Stored items from a collection
★ ★ ★ ★ ★ ★ ★

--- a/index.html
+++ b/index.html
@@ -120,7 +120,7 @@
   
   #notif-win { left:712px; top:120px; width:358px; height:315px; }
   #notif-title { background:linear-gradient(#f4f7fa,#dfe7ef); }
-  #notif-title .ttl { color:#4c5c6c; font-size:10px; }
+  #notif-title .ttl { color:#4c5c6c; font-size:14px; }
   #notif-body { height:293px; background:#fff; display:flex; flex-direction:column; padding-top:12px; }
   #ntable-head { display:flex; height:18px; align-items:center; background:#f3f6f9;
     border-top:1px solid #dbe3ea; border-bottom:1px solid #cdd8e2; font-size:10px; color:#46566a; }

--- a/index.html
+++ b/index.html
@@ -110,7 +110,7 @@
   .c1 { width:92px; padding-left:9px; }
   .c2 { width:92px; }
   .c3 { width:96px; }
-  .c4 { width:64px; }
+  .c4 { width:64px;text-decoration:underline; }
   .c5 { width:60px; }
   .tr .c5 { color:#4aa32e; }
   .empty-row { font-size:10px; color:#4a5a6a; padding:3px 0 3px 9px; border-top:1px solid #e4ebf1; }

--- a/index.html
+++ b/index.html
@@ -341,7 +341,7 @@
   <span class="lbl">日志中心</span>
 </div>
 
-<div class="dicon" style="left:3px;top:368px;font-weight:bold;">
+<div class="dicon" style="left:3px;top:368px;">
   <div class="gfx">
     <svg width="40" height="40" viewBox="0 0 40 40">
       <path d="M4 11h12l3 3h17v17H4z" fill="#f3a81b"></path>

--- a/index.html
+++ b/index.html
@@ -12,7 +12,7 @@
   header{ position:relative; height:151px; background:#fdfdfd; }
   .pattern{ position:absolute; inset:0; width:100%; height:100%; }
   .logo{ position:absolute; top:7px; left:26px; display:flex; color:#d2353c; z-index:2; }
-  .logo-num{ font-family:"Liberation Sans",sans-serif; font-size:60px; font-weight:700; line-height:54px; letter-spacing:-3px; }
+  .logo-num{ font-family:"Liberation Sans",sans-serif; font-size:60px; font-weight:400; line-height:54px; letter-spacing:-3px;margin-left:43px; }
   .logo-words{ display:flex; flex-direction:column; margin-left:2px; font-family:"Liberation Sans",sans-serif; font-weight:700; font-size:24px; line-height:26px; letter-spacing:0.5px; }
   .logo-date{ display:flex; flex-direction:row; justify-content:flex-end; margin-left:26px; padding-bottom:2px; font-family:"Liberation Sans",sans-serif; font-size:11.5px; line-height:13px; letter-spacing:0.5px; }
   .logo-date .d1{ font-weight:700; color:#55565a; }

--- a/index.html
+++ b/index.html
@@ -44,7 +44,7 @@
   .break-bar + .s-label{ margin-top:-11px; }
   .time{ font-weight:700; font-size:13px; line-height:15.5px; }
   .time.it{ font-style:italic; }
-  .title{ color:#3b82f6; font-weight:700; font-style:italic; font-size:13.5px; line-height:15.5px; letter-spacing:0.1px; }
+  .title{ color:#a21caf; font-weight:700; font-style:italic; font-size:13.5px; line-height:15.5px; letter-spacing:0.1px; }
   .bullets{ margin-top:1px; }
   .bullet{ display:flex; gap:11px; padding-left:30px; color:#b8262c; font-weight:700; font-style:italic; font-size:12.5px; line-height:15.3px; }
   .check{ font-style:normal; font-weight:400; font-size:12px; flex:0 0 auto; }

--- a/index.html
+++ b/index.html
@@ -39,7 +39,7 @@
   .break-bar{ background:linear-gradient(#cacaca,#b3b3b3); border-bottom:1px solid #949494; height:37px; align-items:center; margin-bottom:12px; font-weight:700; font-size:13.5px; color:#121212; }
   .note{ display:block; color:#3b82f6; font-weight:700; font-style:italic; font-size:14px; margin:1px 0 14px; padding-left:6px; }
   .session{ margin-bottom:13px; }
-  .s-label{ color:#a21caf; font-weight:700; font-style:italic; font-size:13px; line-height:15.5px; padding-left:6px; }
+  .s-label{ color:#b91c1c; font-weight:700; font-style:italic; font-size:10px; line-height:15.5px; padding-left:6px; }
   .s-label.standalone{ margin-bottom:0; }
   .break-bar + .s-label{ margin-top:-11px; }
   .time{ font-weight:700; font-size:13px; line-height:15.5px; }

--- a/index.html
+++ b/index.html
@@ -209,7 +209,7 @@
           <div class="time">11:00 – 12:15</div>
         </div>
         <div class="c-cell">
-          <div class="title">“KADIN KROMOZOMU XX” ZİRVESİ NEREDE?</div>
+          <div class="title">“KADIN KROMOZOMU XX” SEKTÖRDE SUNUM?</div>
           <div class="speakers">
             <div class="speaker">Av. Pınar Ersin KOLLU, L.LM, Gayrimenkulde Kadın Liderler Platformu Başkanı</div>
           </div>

★ ★ ★ ★ ★ ★ ★

Your answer must consist of every line above, reproduced exactly.

--- a/index.html
+++ b/index.html
@@ -120,7 +120,7 @@
   
   #notif-win { left:712px; top:120px; width:358px; height:315px; }
   #notif-title { background:linear-gradient(#f4f7fa,#dfe7ef); }
-  #notif-title .ttl { color:#4c5c6c; font-size:10px; }
+  #notif-title .ttl { color:#4c5c6c; font-size:14px; }
   #notif-body { height:293px; background:#fff; display:flex; flex-direction:column; padding-top:12px; }
   #ntable-head { display:flex; height:18px; align-items:center; background:#f3f6f9;
     border-top:1px solid #dbe3ea; border-bottom:1px solid #cdd8e2; font-size:10px; color:#46566a; }

--- a/index.html
+++ b/index.html
@@ -110,7 +110,7 @@
   .c1 { width:92px; padding-left:9px; }
   .c2 { width:92px; }
   .c3 { width:96px; }
-  .c4 { width:64px; }
+  .c4 { width:64px;text-decoration:underline; }
   .c5 { width:60px; }
   .tr .c5 { color:#4aa32e; }
   .empty-row { font-size:10px; color:#4a5a6a; padding:3px 0 3px 9px; border-top:1px solid #e4ebf1; }

--- a/index.html
+++ b/index.html
@@ -341,7 +341,7 @@
   <span class="lbl">日志中心</span>
 </div>
 
-<div class="dicon" style="left:3px;top:368px;font-weight:bold;">
+<div class="dicon" style="left:3px;top:368px;">
   <div class="gfx">
     <svg width="40" height="40" viewBox="0 0 40 40">
       <path d="M4 11h12l3 3h17v17H4z" fill="#f3a81b"></path>

--- a/index.html
+++ b/index.html
@@ -12,7 +12,7 @@
   header{ position:relative; height:151px; background:#fdfdfd; }
   .pattern{ position:absolute; inset:0; width:100%; height:100%; }
   .logo{ position:absolute; top:7px; left:26px; display:flex; color:#d2353c; z-index:2; }
-  .logo-num{ font-family:"Liberation Sans",sans-serif; font-size:60px; font-weight:700; line-height:54px; letter-spacing:-3px; }
+  .logo-num{ font-family:"Liberation Sans",sans-serif; font-size:60px; font-weight:400; line-height:54px; letter-spacing:-3px;margin-left:43px; }
   .logo-words{ display:flex; flex-direction:column; margin-left:2px; font-family:"Liberation Sans",sans-serif; font-weight:700; font-size:24px; line-height:26px; letter-spacing:0.5px; }
   .logo-date{ display:flex; flex-direction:row; justify-content:flex-end; margin-left:26px; padding-bottom:2px; font-family:"Liberation Sans",sans-serif; font-size:11.5px; line-height:13px; letter-spacing:0.5px; }
   .logo-date .d1{ font-weight:700; color:#55565a; }

--- a/index.html
+++ b/index.html
@@ -44,7 +44,7 @@
   .break-bar + .s-label{ margin-top:-11px; }
   .time{ font-weight:700; font-size:13px; line-height:15.5px; }
   .time.it{ font-style:italic; }
-  .title{ color:#3b82f6; font-weight:700; font-style:italic; font-size:13.5px; line-height:15.5px; letter-spacing:0.1px; }
+  .title{ color:#a21caf; font-weight:700; font-style:italic; font-size:13.5px; line-height:15.5px; letter-spacing:0.1px; }
   .bullets{ margin-top:1px; }
   .bullet{ display:flex; gap:11px; padding-left:30px; color:#b8262c; font-weight:700; font-style:italic; font-size:12.5px; line-height:15.3px; }
   .check{ font-style:normal; font-weight:400; font-size:12px; flex:0 0 auto; }

--- a/index.html
+++ b/index.html
@@ -39,7 +39,7 @@
   .break-bar{ background:linear-gradient(#cacaca,#b3b3b3); border-bottom:1px solid #949494; height:37px; align-items:center; margin-bottom:12px; font-weight:700; font-size:13.5px; color:#121212; }
   .note{ display:block; color:#3b82f6; font-weight:700; font-style:italic; font-size:14px; margin:1px 0 14px; padding-left:6px; }
   .session{ margin-bottom:13px; }
-  .s-label{ color:#a21caf; font-weight:700; font-style:italic; font-size:13px; line-height:15.5px; padding-left:6px; }
+  .s-label{ color:#b91c1c; font-weight:700; font-style:italic; font-size:10px; line-height:15.5px; padding-left:6px; }
   .s-label.standalone{ margin-bottom:0; }
   .break-bar + .s-label{ margin-top:-11px; }
   .time{ font-weight:700; font-size:13px; line-height:15.5px; }

--- a/index.html
+++ b/index.html
@@ -209,7 +209,7 @@
           <div class="time">11:00 – 12:15</div>
         </div>
         <div class="c-cell">
-          <div class="title">“KADIN KROMOZOMU XX” ZİRVESİ NEREDE?</div>
+          <div class="title">“KADIN KROMOZOMU XX” SEKTÖRDE SUNUM?</div>
           <div class="speakers">
             <div class="speaker">Av. Pınar Ersin KOLLU, L.LM, Gayrimenkulde Kadın Liderler Platformu Başkanı</div>
           </div>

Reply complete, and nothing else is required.